In Re Marriage of Tisckos

514 N.E.2d 523, 161 Ill. App. 3d 302, 112 Ill. Dec. 860, 1987 Ill. App. LEXIS 3247
CourtAppellate Court of Illinois
DecidedSeptember 24, 1987
Docket4-87-0215
StatusPublished
Cited by19 cases

This text of 514 N.E.2d 523 (In Re Marriage of Tisckos) is published on Counsel Stack Legal Research, covering Appellate Court of Illinois primary law. Counsel Stack provides free access to over 12 million legal documents including statutes, case law, regulations, and constitutions.

Bluebook
In Re Marriage of Tisckos, 514 N.E.2d 523, 161 Ill. App. 3d 302, 112 Ill. Dec. 860, 1987 Ill. App. LEXIS 3247 (Ill. Ct. App. 1987).

Opinion

JUSTICE LUND

delivered the opinion of the court:

The parties’ marriage was dissolved by judgment order on October 19, 1981. Custody of the parties’ daughter, born January 3, 1979, was awarded to the mother, with visitation granted to the father as set forth in the dissolution judgment:

“The Petitioner is awarded the care, custody, control and education of the minor child of the parties, Meggann Elizabeth Tisckos. The Respondent shall have visitation privileges with his daughter every other weekend, commencing with this forthcoming weekend, during the period of 6:00 p.m. on Friday to 8:00 p.m. on Sunday. Respondent in addition shall have visitation privileges on every Tuesday and Thursday evening from the hour of 6:00 p.m. to 8:00 p.m. The Petitioner, however, shall have the minor child of the parties on every Christmas, Easter, Thanksgiving, July 4 and January 3, the birthday of the minor child. The Respondent shall have visitation privilege with the minor child on the day of the eve of Christmas, Easter, Thanksgiving, July 4 and the birthday of the said child. During the Summer months at a time mutually agreed upon by the parties hereto the Respondent shall have a total of four weeks of visitation with his minor child.”

In July 1986, the respondent father filed a petition to modify the terms of the dissolution judgment, seeking (1) visitation from 4 p.m. to 8 p.m. on Tuesdays and Thursdays; (2) specification of the four weeks he requested for summer visitation; and (3) a more specific award of alternate holiday visitation.

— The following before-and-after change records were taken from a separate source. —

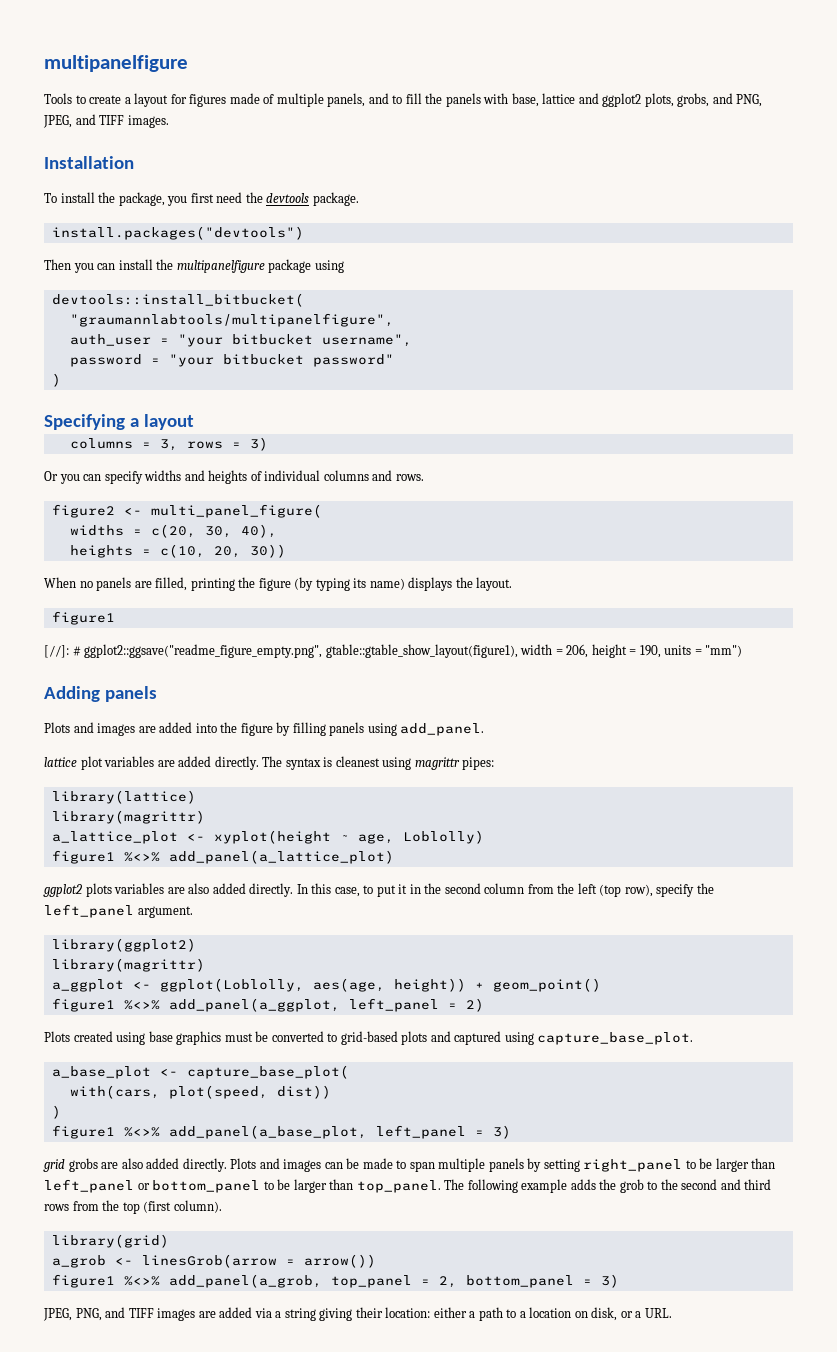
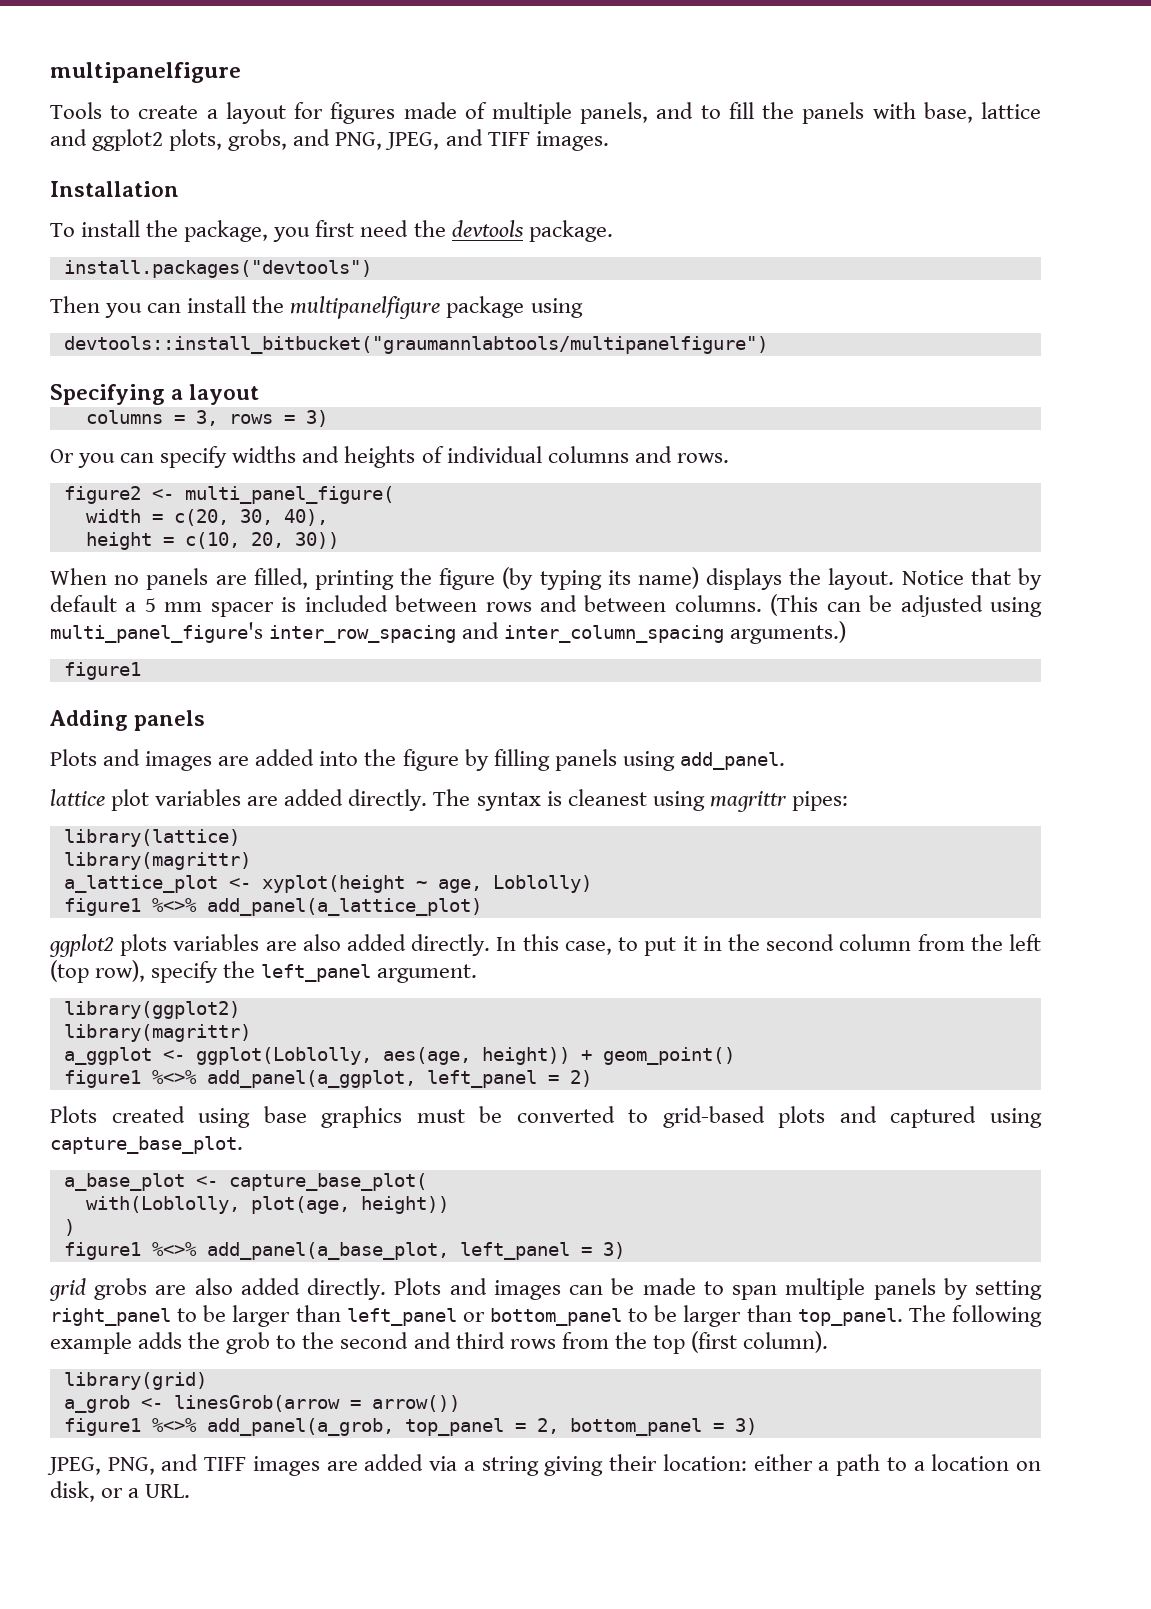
[51,293,304,307] [69,313,394,327] [69,334,412,347] [69,354,394,367] [51,373,61,387] devtools::install_bitbucket( // "graumannlabtools/multipanelfigure", // auth_user = "your bitbucket username", // password = "your bitbucket password" // ) -> [63,336,768,354] devtools::install_bitbucket("graumannlabtools/multipanelfigure")
[69,525,124,536] widths -> [85,509,141,523] width
[69,545,133,558] heights -> [85,532,152,550] height
[51,611,115,625] [44,644,743,658] // figure1 // [//]: # ggplot2::ggsave("readme_figure_empty.png", gtable::gtable_show_layout(figure1), width = 206, height = 190, units = "mm") -> [901,568,1042,590] [50,594,1042,617] [50,621,847,644] [63,662,141,680] Notice that by default a 5 mm spacer is included between rows and between columns. (This can be adjusted using multi_panel_figure's inter_row_spacing and inter_column_spacing arguments.) // figure1
[69,1085,331,1099] with(cars, plot(speed, dist)) -> [85,1196,449,1214] with(Loblolly, plot(age, height))

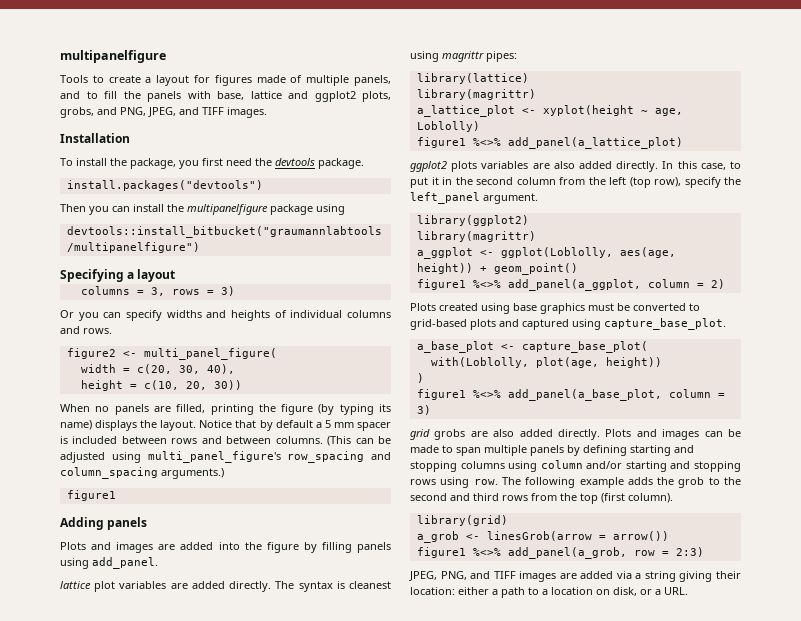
[269,622,725,643] inter_row_spacing and inter_column_spacing -> [287,451,391,463] [60,467,158,479] row_spacing and column_spacing
[426,1070,537,1088] left_panel -> [647,279,690,288] column
[459,1242,570,1260] left_panel -> [668,389,711,398] column
[975,1280,1042,1300] [50,1305,903,1327] setting right_panel to be larger than left_panel or bottom_panel to be larger than top_panel. -> [583,445,694,456] [410,460,741,472] [410,477,498,488] defining starting and stopping columns using column and/or starting and stopping rows using row.
[404,1418,757,1436] top_panel = 2, bottom_panel = 3) -> [633,547,704,557] row = 2:3)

At hearing on the petition, an issue was raised as to the daughter’s attendance at religious services on weekends while in the respondent father’s custody. The court entered an order modifying visitation on December 10, 1986, which included a reference to the minor’s attendance at religious services during weekend visitation:

“So that the religious education and training of the minor child solely in the Roman Catholic faith shall continue, the [respondent] on his weekend visitation shall deliver the minor child of the parties to the [petitioner] at her home each Sunday by no later than 10:30 a.m. so that the minor child may attend Roman Catholic Church services at the parish church where she attends elementary school. The [respondent] thereafter at the hour of 12:15 p.m. may again obtain the child from the [petitioner’s] residence for the completion of that weekend visitation. The [respondent] may, however, during his weekend visitations have the option of transporting the child each Sunday to a Roman Catholic Church to fulfill her Sunday Mass obligation rather than deliver the child to the [petitioner] each Sunday morning for the purpose. So as not to cause confusion in the mind of the said minor child regarding her religious training, the said child shall not attend any religious services other than those approved by the custodial parent, the [petitioner] herein.
During the [respondent’s] uninterrupted visitation in the summer months the [respondent] shall transport the minor child each Sunday to a Roman Catholic Church so that the minor child may fulfill her Sunday Mass obligation; within reason.”

This portion of the order was the focus of respondent’s motion for rehearing, which the court denied after argument on February 24, 1987. This appeal followed.

At the inception of the hearing on respondent father’s motion, counsel informed the court (1) the parties had agreed on a specific schedule for alternate holiday visitation; (2) the father’s weekend visitation would continue every other weekend from 6 p.m. Friday to 6 p.m. Sunday, and terminating at 8 p.m. on Sundays when the following Monday was not a school day; and (3) weeknight visitation would be on Tuesday and Thursday evenings from 4 p.m. to 6 p.m. on nights preceding school days, and 4 p.m. to 8 p.m. at all other times. The parties remained in disagreement on the hours at which the father’s weeks of summer visitation would begin and end because it involved Sundays and the issue of the minor’s attendance at church services; and the mother wanted the child back for Catholic church services when the father had weekend visitation. By way of background, both the mother and father were raised in the Catholic religion; they had a Catholic church wedding; and their daughter' was baptized in the Catholic church. The mother was raising the daughter in the Catholic faith. The daughter attended school at the Blessed Sacrament parish, a Catholic school, for her education during the week. The father had remarried, had a son, and had changed his religious affiliation to the Baptist faith.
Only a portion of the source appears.